The mechanism that makes the diff meaningful is choosing the right unit and making the baseline diffable. A naive re-audit prints today's findings; a drift detector prints what's different from the committed baseline, which means the baseline has to be stored as stable, sorted, normalized data so that a git diff (or a structured diff in code) shows real changes and not noise from reordering or formatting. The unit you diff on matters: you don't alert on "the score changed by 2 points" (a score is a lossy summary that hides which control moved); you alert on the specific security factsthis SPN appeared, this ACE was re-added, this account joined Domain Admins, krbtgt crossed your age threshold. Each is a concrete, actionable delta a defender can reason about and trace to a cause. Several of these map directly to MITRE ATT&CK persistence techniques — a re-added dangerous ACE or a new privileged-group membership is Account Manipulation (T1098), and an un-rotated krbtgt is what keeps a Golden Ticket (T1558.001) valid — so the drift detector is not just hygiene, it's a persistence-detection control: an attacker who established a foothold creates exactly the drift you're watching for.

The gotcha

The loop is not "drift detected → auto-revert" — auto-reverting a sanctioned change is its own outage and fights the business. Reconcile is a human adjudication: bless it into the baseline (commit, with the reason) or re-enforce — never ignore. The killer failure is alert fatigue from a baseline nobody updates: if every sanctioned change fires an unactioned alert, people stop reading them, and the one that matters drowns.

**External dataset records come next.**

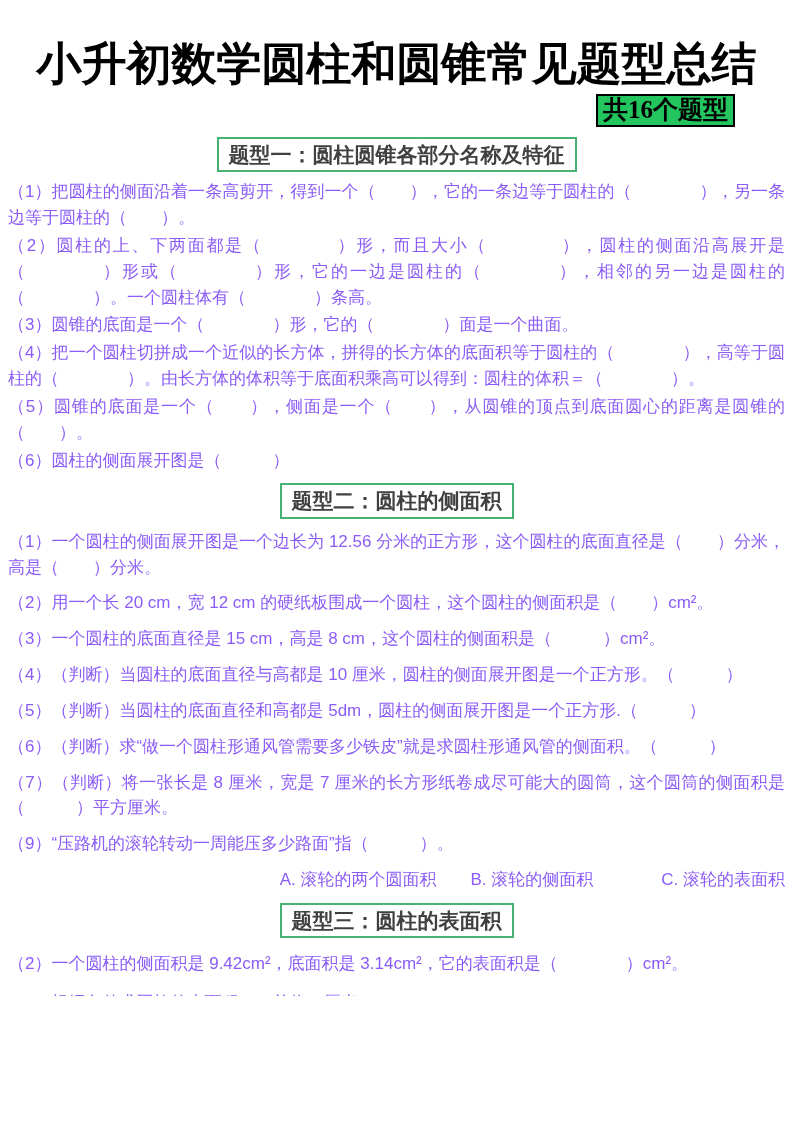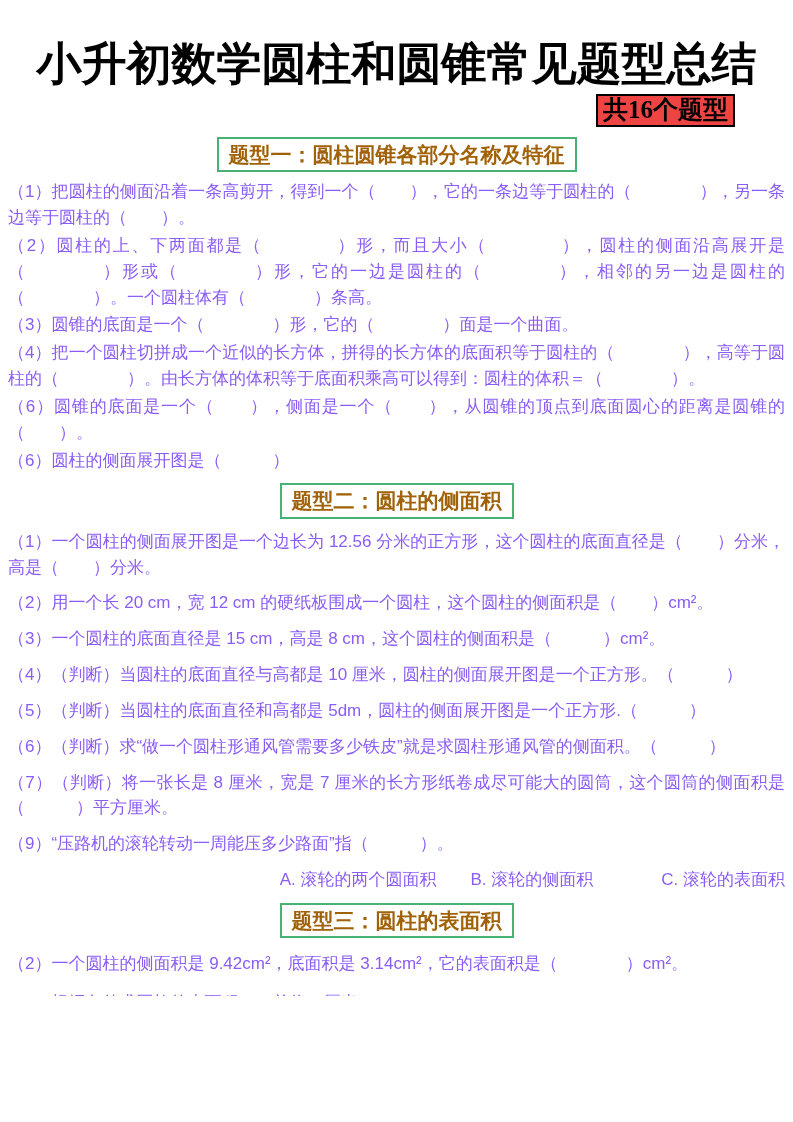--- a/index.html
+++ b/index.html
@@ -29,38 +29,38 @@
     color: #000;
     white-space: nowrap;
   }
   .badge-row {
     text-align: right;
     padding-right: 50px;
     margin: 2px 0 10px 0;
   }
   .badge {
     display: inline-block;
-    background: #ef4444;
+    background: #22c55e;
     border: 2px solid #000;
     color: #000;
     font-family: "Liberation Serif", serif;
     font-weight: 700;
     font-size: 25px;
     line-height: 1.15;
     padding: 0 5px;
   }
   .sec-head-row {
     text-align: center;
     margin: 10px 0 7px 0;
   }
   .sec-head {
     display: inline-block;
     background: #ffffff;
     border: 2px solid #47B273;
-    color: #a16207;
+    color: #404040;
     font-weight: 700;
     font-size: 21px;
     line-height: 1.3;
     padding: 2px 10px;
   }
   .questions {
     font-size: 17px;
     line-height: 1.52;
     color: #8b5cf6;
   }
@@ -85,21 +85,21 @@
 
   <div class="section sec1">
     <div class="sec-head-row">
       <span class="sec-head">题型一：圆柱圆锥各部分名称及特征</span>
     </div>
     <div class="questions">
       <p class="q">（1）把圆柱的侧面沿着一条高剪开，得到一个（　　），它的一条边等于圆柱的（　　　　），另一条边等于圆柱的（　　）。</p>
       <p class="q">（2）圆柱的上、下两面都是（　　　　）形，而且大小（　　　　），圆柱的侧面沿高展开是（　　　　）形或（　　　　）形，它的一边是圆柱的（　　　　），相邻的另一边是圆柱的（　　　　）。一个圆柱体有（　　　　）条高。</p>
       <p class="q">（3）圆锥的底面是一个（　　　　）形，它的（　　　　）面是一个曲面。</p>
       <p class="q">（4）把一个圆柱切拼成一个近似的长方体，拼得的长方体的底面积等于圆柱的（　　　　），高等于圆柱的（　　　　）。由长方体的体积等于底面积乘高可以得到：圆柱的体积＝（　　　　）。</p>
-      <p class="q">（6）圆锥的底面是一个（　　），侧面是一个（　　），从圆锥的顶点到底面圆心的距离是圆锥的（　　）。</p>
+      <p class="q">（5）圆锥的底面是一个（　　），侧面是一个（　　），从圆锥的顶点到底面圆心的距离是圆锥的（　　）。</p>
       <p class="q">（6）圆柱的侧面展开图是（　　　）</p>
     </div>
   </div>
 
   <div class="section sec2">
     <div class="sec-head-row">
       <span class="sec-head">题型二：圆柱的侧面积</span>
     </div>
     <div class="questions">
       <p class="q">（1）一个圆柱的侧面展开图是一个边长为 12.56 分米的正方形，这个圆柱的底面直径是（　　）分米，高是（　　）分米。</p>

Go deeper: diff the facts, not the score — and why drift is a persistence surface

A naive re-audit prints today's findings or a score delta; a drift detector prints what's different from the committed baseline, which means storing it as stable, sorted, normalized data so a git diff shows real change, not reordering noise. Alert on the specific facts (this SPN appeared, this ACE was re-added, this account joined Domain Admins, krbtgt crossed its threshold), not a lossy number. Several map straight to MITRE ATT&CK: a re-added ACE or new privileged-group member is Account Manipulation (T1098), an un-rotated krbtgt keeps a Golden Ticket (T1558.001) alive — so the detector is a persistence-detection control, because an attacker's foothold creates exactly the drift you're watching for.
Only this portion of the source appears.